## Source data
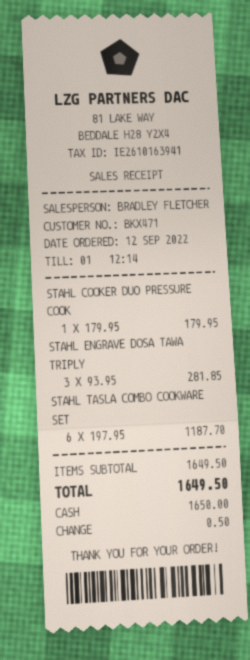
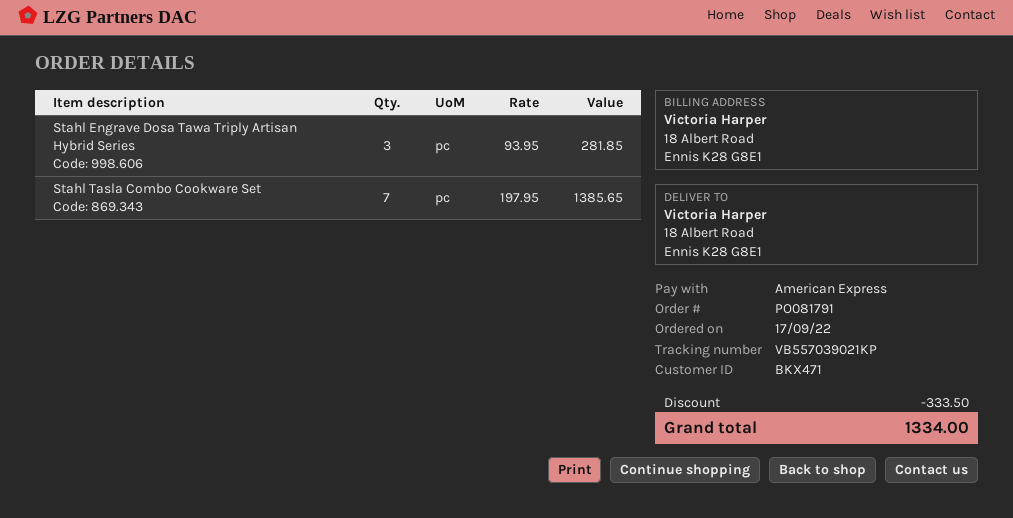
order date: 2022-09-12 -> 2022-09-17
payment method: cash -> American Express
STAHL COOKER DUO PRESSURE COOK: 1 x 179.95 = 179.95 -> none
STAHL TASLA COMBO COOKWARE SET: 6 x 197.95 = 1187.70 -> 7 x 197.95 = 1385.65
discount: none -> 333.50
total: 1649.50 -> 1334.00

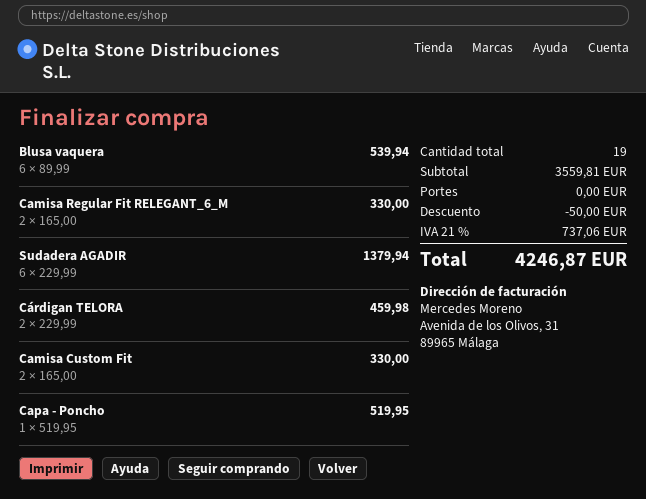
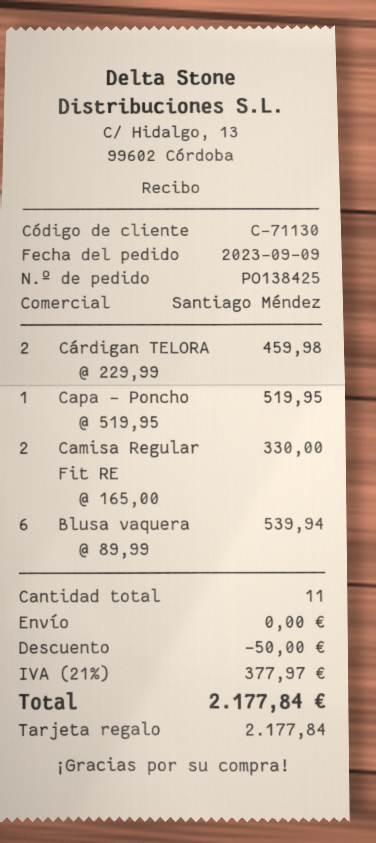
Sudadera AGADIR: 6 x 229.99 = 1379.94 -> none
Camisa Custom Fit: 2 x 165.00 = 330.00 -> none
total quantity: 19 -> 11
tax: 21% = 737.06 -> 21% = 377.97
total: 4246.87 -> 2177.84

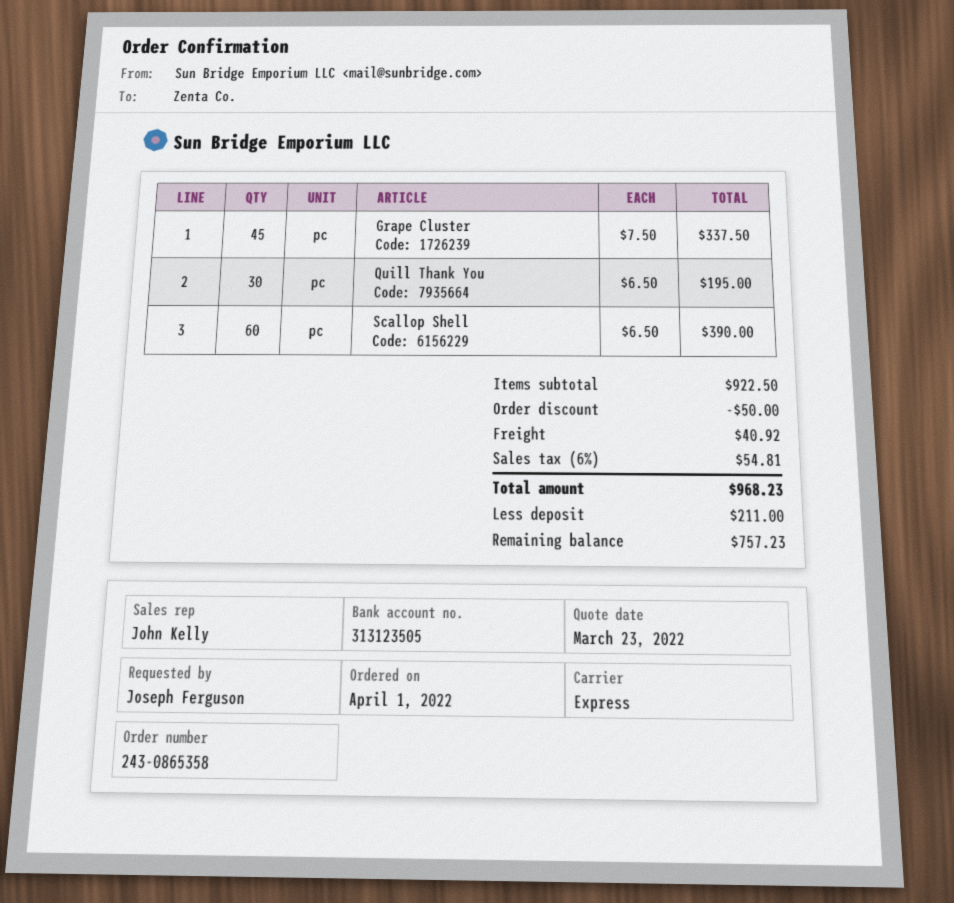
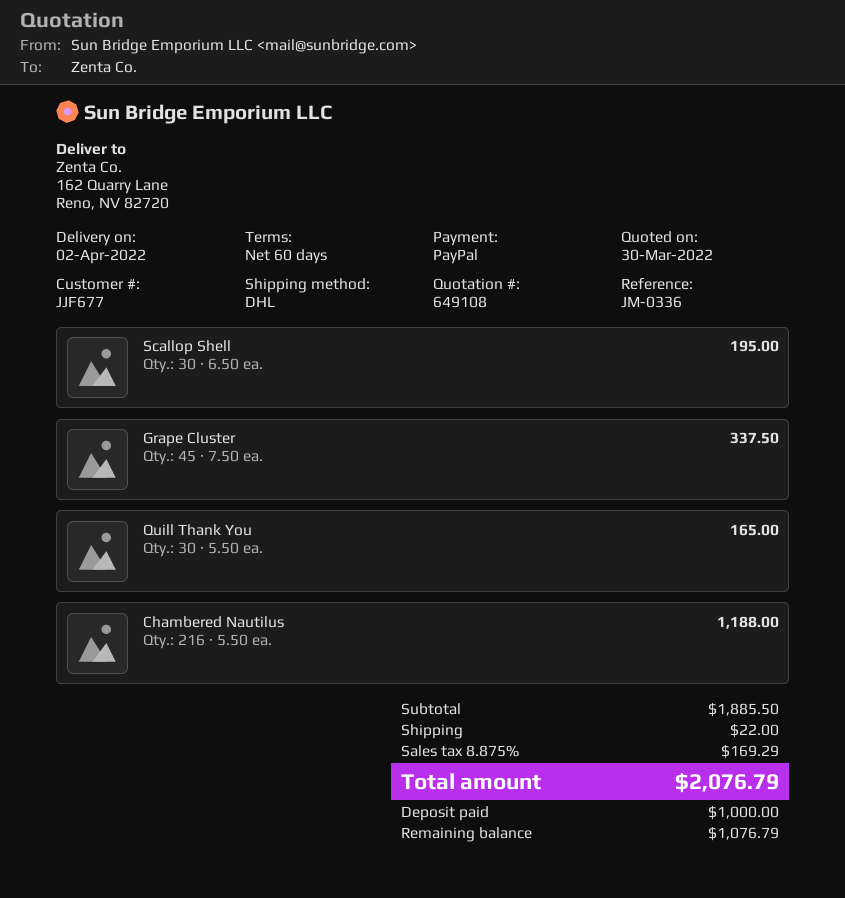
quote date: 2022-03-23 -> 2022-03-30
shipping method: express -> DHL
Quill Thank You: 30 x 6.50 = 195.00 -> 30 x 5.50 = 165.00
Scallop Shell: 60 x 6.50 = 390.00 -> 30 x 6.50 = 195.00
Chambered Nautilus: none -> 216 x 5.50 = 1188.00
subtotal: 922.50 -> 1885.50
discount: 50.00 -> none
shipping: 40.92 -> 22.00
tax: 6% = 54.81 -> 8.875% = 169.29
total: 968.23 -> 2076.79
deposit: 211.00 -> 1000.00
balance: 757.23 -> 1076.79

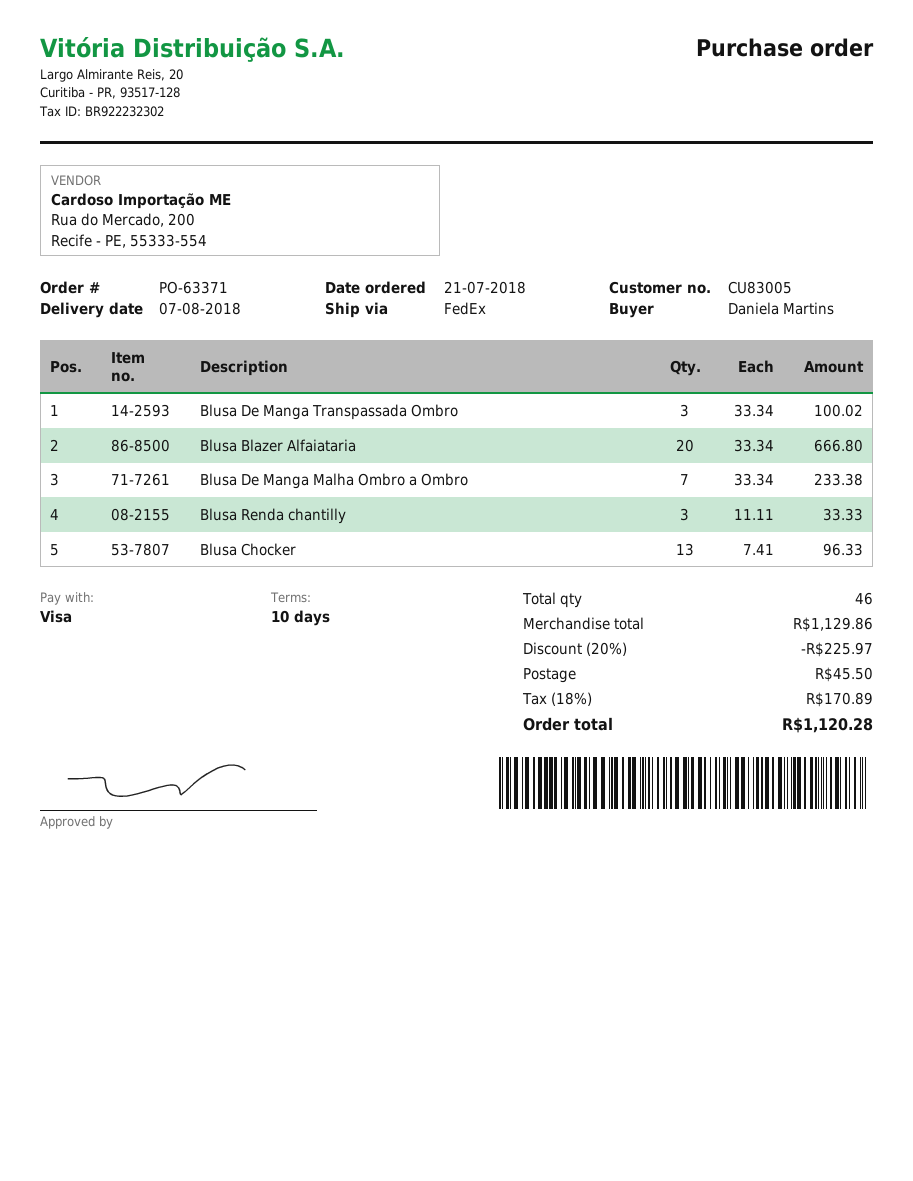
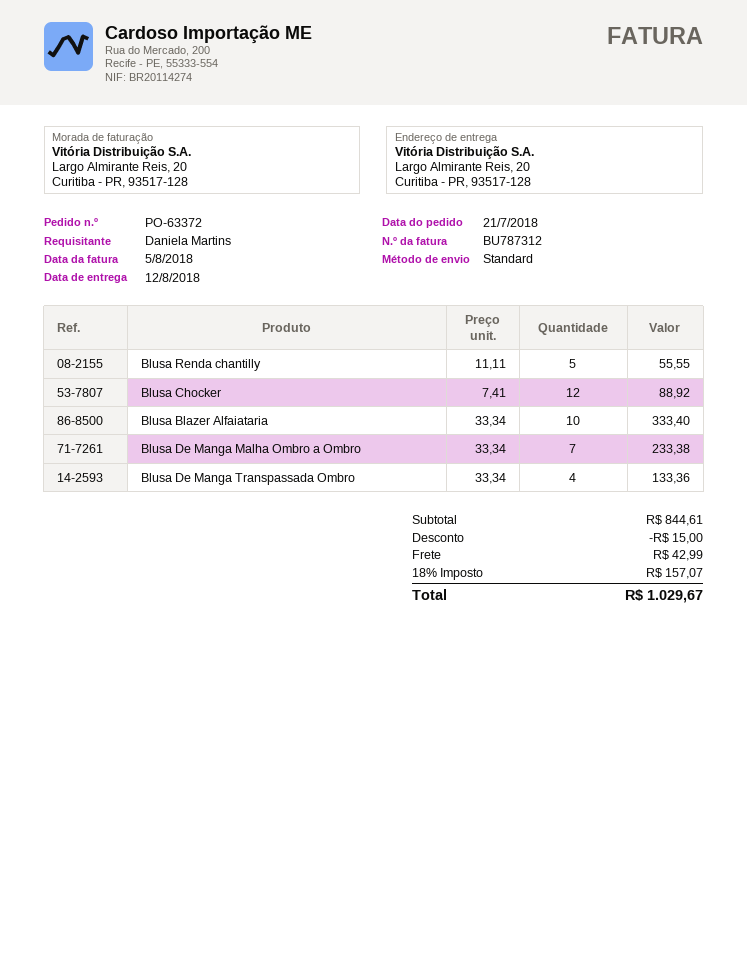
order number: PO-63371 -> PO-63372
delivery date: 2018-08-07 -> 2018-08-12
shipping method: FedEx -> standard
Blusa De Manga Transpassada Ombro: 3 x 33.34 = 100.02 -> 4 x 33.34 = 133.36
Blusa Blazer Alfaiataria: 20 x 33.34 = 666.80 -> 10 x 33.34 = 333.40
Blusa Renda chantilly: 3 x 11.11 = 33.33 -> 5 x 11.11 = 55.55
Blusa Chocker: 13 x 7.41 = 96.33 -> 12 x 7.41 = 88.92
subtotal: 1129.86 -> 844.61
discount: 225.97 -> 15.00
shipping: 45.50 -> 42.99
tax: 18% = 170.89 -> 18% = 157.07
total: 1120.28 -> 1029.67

## What this task involves
Return the listing above in full and exactly, omitting all pictures.

## Task result
order date: 2022-09-12 -> 2022-09-17
payment method: cash -> American Express
STAHL COOKER DUO PRESSURE COOK: 1 x 179.95 = 179.95 -> none
STAHL TASLA COMBO COOKWARE SET: 6 x 197.95 = 1187.70 -> 7 x 197.95 = 1385.65
discount: none -> 333.50
total: 1649.50 -> 1334.00

Sudadera AGADIR: 6 x 229.99 = 1379.94 -> none
Camisa Custom Fit: 2 x 165.00 = 330.00 -> none
total quantity: 19 -> 11
tax: 21% = 737.06 -> 21% = 377.97
total: 4246.87 -> 2177.84

quote date: 2022-03-23 -> 2022-03-30
shipping method: express -> DHL
Quill Thank You: 30 x 6.50 = 195.00 -> 30 x 5.50 = 165.00
Scallop Shell: 60 x 6.50 = 390.00 -> 30 x 6.50 = 195.00
Chambered Nautilus: none -> 216 x 5.50 = 1188.00
subtotal: 922.50 -> 1885.50
discount: 50.00 -> none
shipping: 40.92 -> 22.00
tax: 6% = 54.81 -> 8.875% = 169.29
total: 968.23 -> 2076.79
deposit: 211.00 -> 1000.00
balance: 757.23 -> 1076.79

order number: PO-63371 -> PO-63372
delivery date: 2018-08-07 -> 2018-08-12
shipping method: FedEx -> standard
Blusa De Manga Transpassada Ombro: 3 x 33.34 = 100.02 -> 4 x 33.34 = 133.36
Blusa Blazer Alfaiataria: 20 x 33.34 = 666.80 -> 10 x 33.34 = 333.40
Blusa Renda chantilly: 3 x 11.11 = 33.33 -> 5 x 11.11 = 55.55
Blusa Chocker: 13 x 7.41 = 96.33 -> 12 x 7.41 = 88.92
subtotal: 1129.86 -> 844.61
discount: 225.97 -> 15.00
shipping: 45.50 -> 42.99
tax: 18% = 170.89 -> 18% = 157.07
total: 1120.28 -> 1029.67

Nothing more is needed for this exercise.